▸ **Task statement**:
Output range, inclusive: from the line containing "(710, 723) none" to the line containing "(66, 922) none". Restate those lines from the data below word for word and only those.

▸ **Entries provided**:

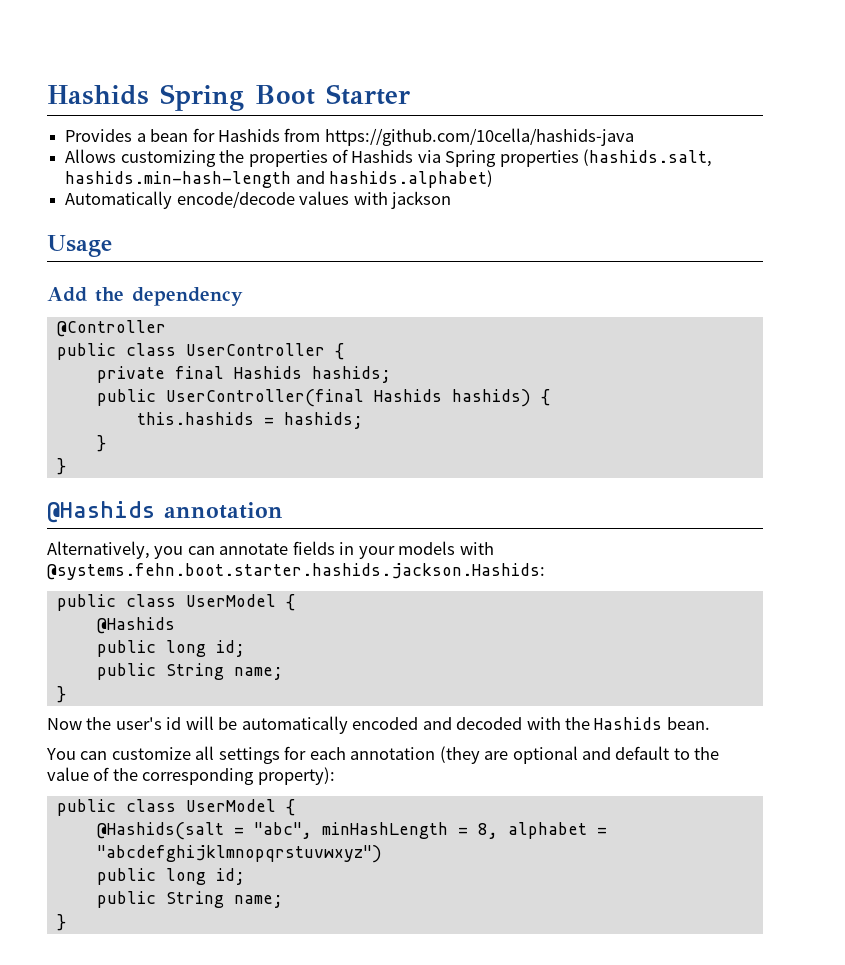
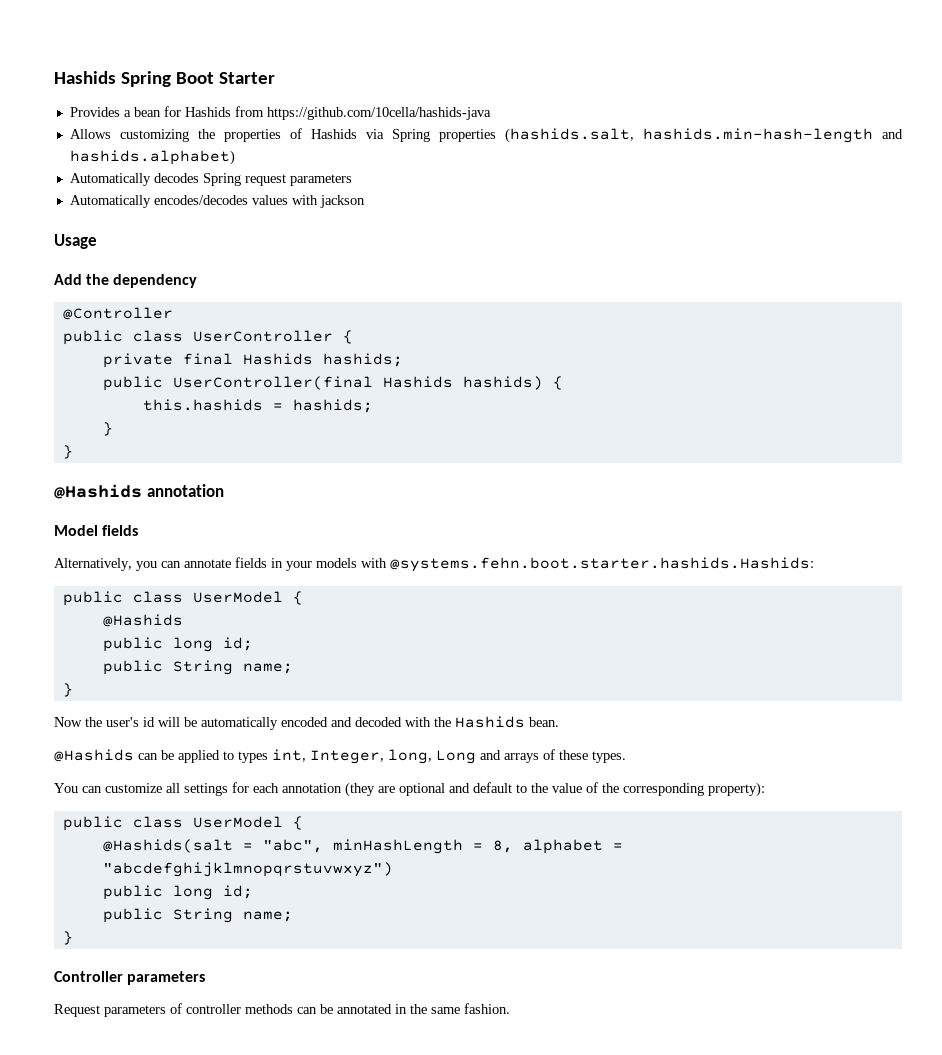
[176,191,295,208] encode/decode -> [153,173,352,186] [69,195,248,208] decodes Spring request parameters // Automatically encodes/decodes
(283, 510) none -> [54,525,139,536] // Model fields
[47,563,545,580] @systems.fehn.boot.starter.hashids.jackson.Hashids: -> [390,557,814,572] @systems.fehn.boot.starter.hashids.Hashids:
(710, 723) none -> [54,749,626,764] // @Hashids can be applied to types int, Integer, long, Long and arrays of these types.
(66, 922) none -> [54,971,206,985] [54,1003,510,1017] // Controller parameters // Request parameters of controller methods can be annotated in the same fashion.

* * *

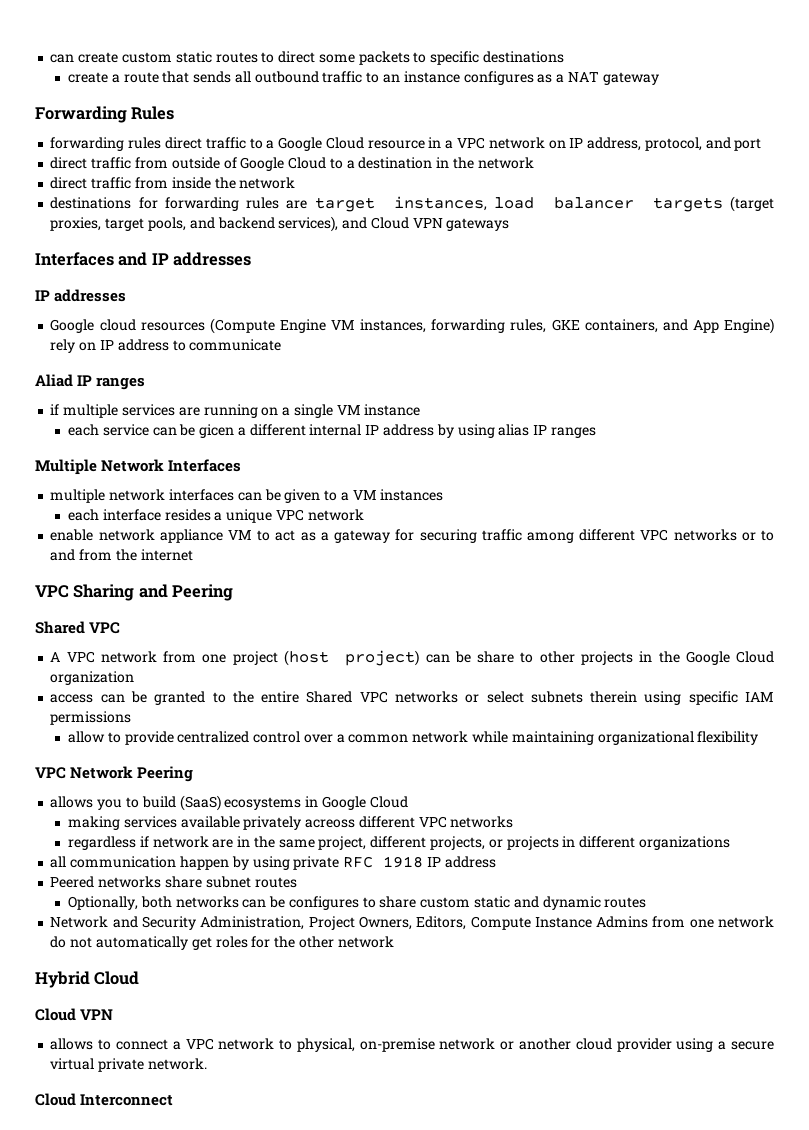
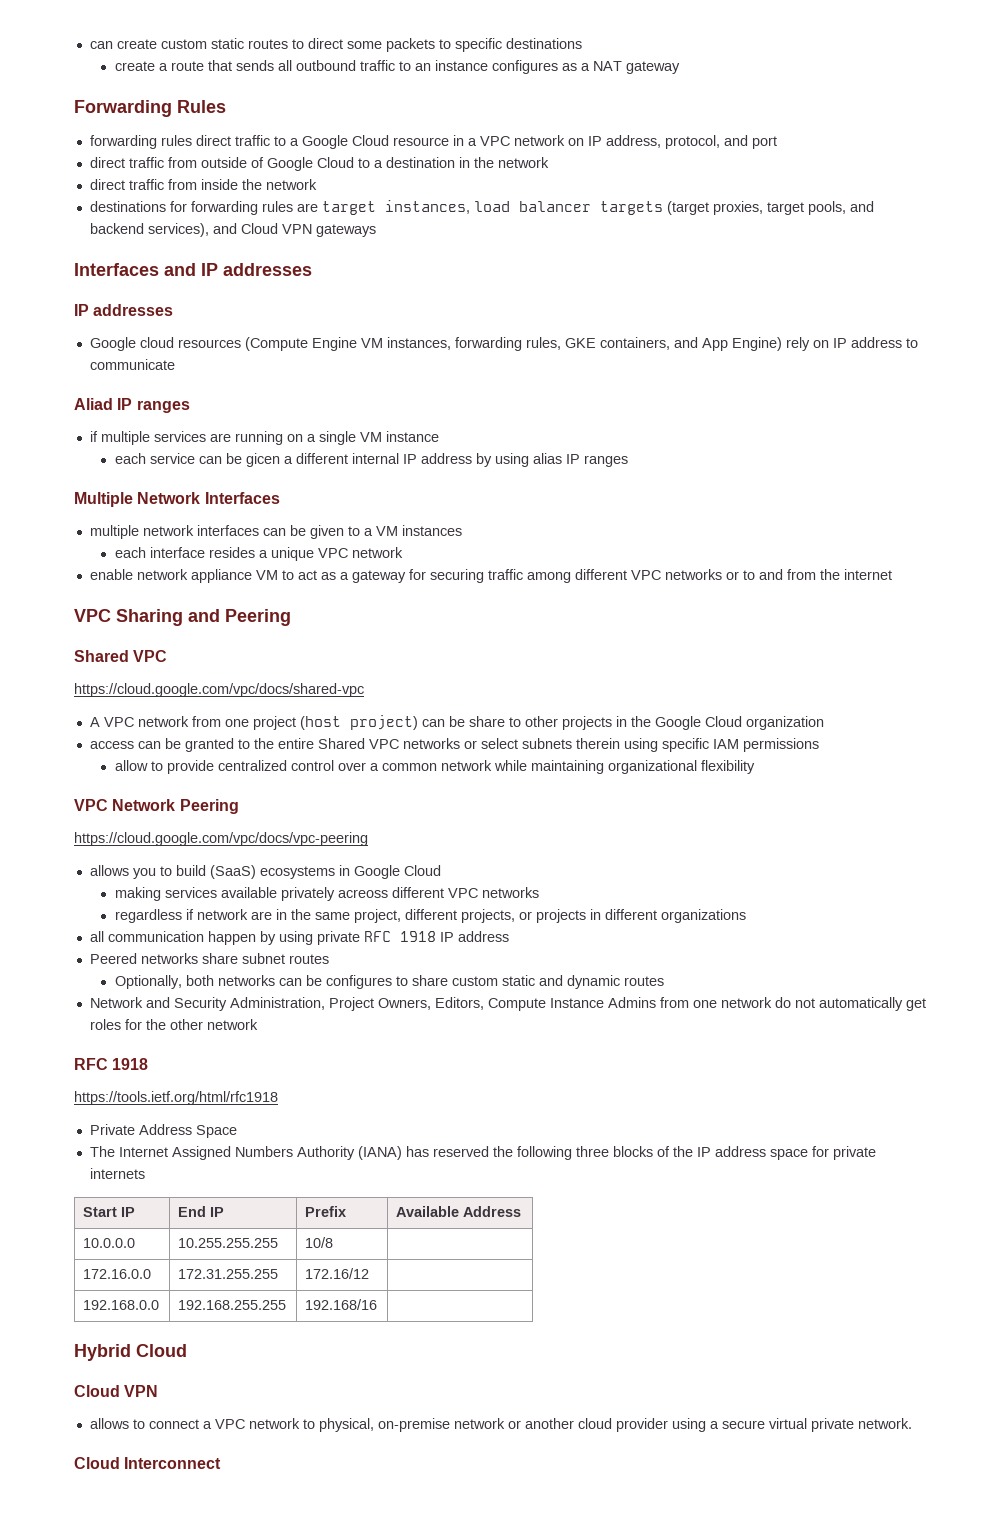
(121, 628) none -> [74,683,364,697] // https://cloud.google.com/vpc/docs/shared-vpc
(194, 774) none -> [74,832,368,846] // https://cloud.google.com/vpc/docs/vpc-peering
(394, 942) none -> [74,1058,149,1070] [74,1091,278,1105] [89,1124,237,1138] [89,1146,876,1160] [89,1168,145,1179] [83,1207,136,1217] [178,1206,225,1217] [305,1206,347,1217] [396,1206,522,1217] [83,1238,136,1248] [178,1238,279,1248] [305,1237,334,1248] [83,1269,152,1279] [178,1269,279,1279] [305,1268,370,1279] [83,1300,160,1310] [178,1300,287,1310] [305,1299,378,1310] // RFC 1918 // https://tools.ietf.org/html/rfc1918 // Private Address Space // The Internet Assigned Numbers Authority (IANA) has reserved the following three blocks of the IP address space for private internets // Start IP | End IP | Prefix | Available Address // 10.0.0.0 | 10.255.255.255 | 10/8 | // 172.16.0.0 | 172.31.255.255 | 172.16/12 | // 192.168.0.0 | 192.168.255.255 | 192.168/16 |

▸ **Written answer**:
(710, 723) none -> [54,749,626,764] // @Hashids can be applied to types int, Integer, long, Long and arrays of these types.
(66, 922) none -> [54,971,206,985] [54,1003,510,1017] // Controller parameters // Request parameters of controller methods can be annotated in the same fashion.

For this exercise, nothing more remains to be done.